Cosmos DB Drift: A Terraform Dilemma

We set up a Cosmos DB instance using Terraform, intending to use it as the backend for a suite of microservices running on Azure Functions. Everything was working smoothly, and our transactional systems were happily generating and storing valuable data. As our needs evolved, we wanted to integrate this data into Power BI for analytics and visualization.

To achieve this, we attempted to configure an analytical pipeline by setting up a Synapse workspace through the Azure portal. Since the Synapse workspace was provisioned in a different resource group, we assumed it wouldn’t affect our existing Cosmos DB setup. However, this assumption turned out to be potentially disastrous.
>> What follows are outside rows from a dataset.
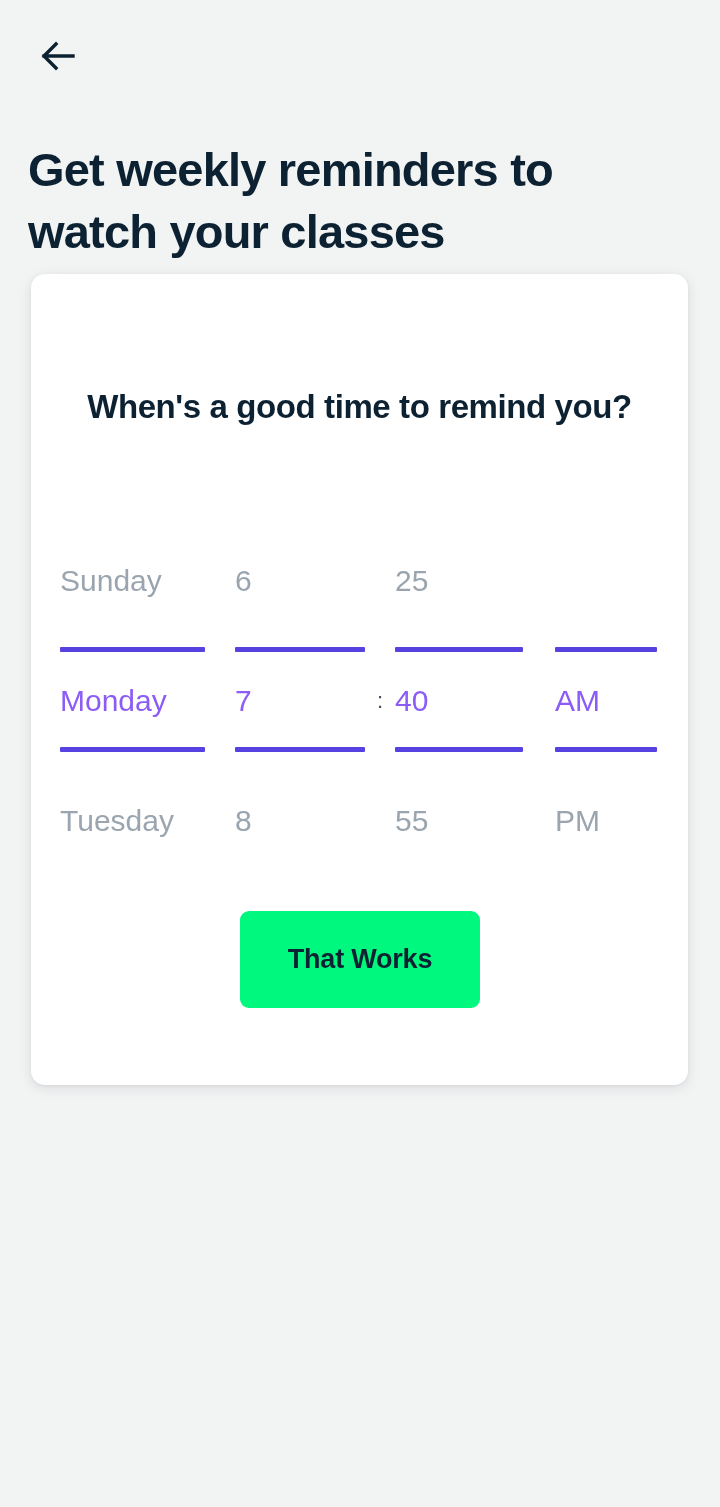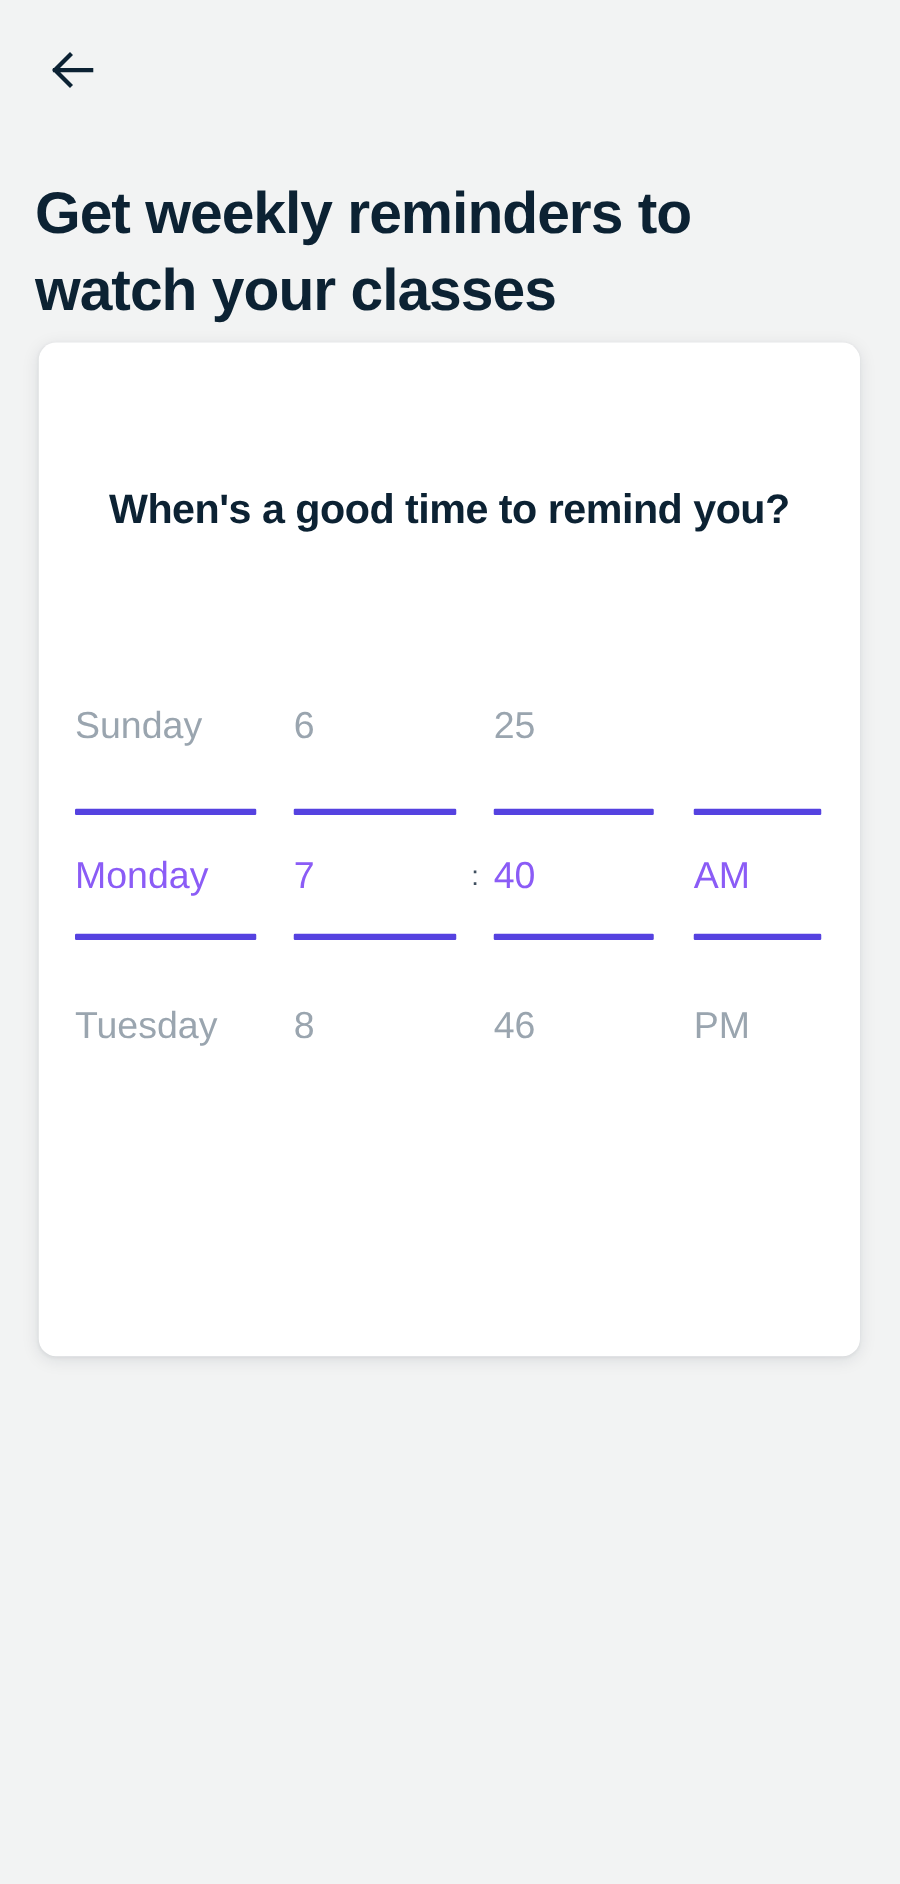--- a/index.html
+++ b/index.html
@@ -186,27 +186,28 @@
       <div class="picker-cell cell-next">8</div>
     </div>
 
     <div class="picker-colon">:</div>
 
     <div class="picker-col col-minute">
       <div class="picker-cell cell-prev">25</div>
       <div class="picker-rule rule-top"></div>
       <div class="picker-cell cell-sel">40</div>
       <div class="picker-rule rule-bottom"></div>
-      <div class="picker-cell cell-next">46</div>
+      <div class="picker-cell cell-next">55</div>
     </div>
 
     <div class="picker-col col-ampm">
       <div class="picker-cell cell-prev"></div>
       <div class="picker-rule rule-top"></div>
       <div class="picker-cell cell-sel">AM</div>
       <div class="picker-rule rule-bottom"></div>
       <div class="picker-cell cell-next">PM</div>
     </div>
 
   </div>
 
+  <button class="primary-button">That Works</button>
 
 </section>
 
 </body></html>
Terraform Drift and the Drop-Create Problem

Upon provisioning the Synapse workspace (a totally different resource in a totally different resource group — mind you), we noticed an unexpected and concerning change: Terraform detected a drift in our Cosmos DB configuration. Specifically, the analytical_storage_ttl attribute was set to -1, a change that seemed harmless but had a massive unintended consequence. The Terraform provider interpreted this drift as a reason to drop and recreate the entire Cosmos DB account.

Alt

This was a major problem. Destroying and recreating the Cosmos DB account would mean losing all of our production data. Clearly, this was an issue with the Cosmos DB Terraform provider, as modifying the analytical_storage_ttlattribute should not necessitate such a drastic action. We reported this as a bug on GitHub, but in the meantime, we had to find a way to prevent Terraform from taking destructive action.

Avoiding Disaster: Operator Best Practices

This situation underscores why operators must carefully review Terraform plans before applying them. A seemingly innocuous change can have catastrophic consequences if not properly managed. Here are a few key takeaways from this experience:

Watch out for Azure Portal ClickOps Drift Creation — Be mindful that granting any users, no matter how senior, might inadvertently create drift on your resources managed by Terraform. Ideally, all users should be read-only, relying on automation accounts to enact change.
Check the Plan Thoroughly — Always review Terraform’s execution plan to ensure that critical resources aren’t being unintentionally destroyed.
Use Lifecycle Constraints — Adding lifecycle constraints such as ignore_changes can help prevent Terraform from unnecessarily modifying resources due to changes made outside of Terraform.
Leverage Azure Resource Locks — While not our favorite solution, resource locks can provide an additional layer of protection against accidental deletions or modifications.

Resolving the Drift Without Destroying Data

Faced with this issue, we had to find a way to resolve the drift without losing our data. The best approach in this case was to update our Terraform code to reflect the new value (-1) that had been introduced as drift. By explicitly setting this value in our Terraform configuration, we ensured that Terraform no longer saw it as an unexpected change, preventing the unnecessary drop-create operation.

Conclusion

Terraform is an incredibly powerful tool for infrastructure as code, but it requires careful management to prevent unintended consequences.

Drift detection is a valuable feature, but when changes are introduced outside of Terraform — especially by Azure’s own services — it can lead to dangerous situations. By staying vigilant, reviewing plans, and making strategic updates to our configurations, we can maintain control over our infrastructure while avoiding unnecessary downtime and data loss.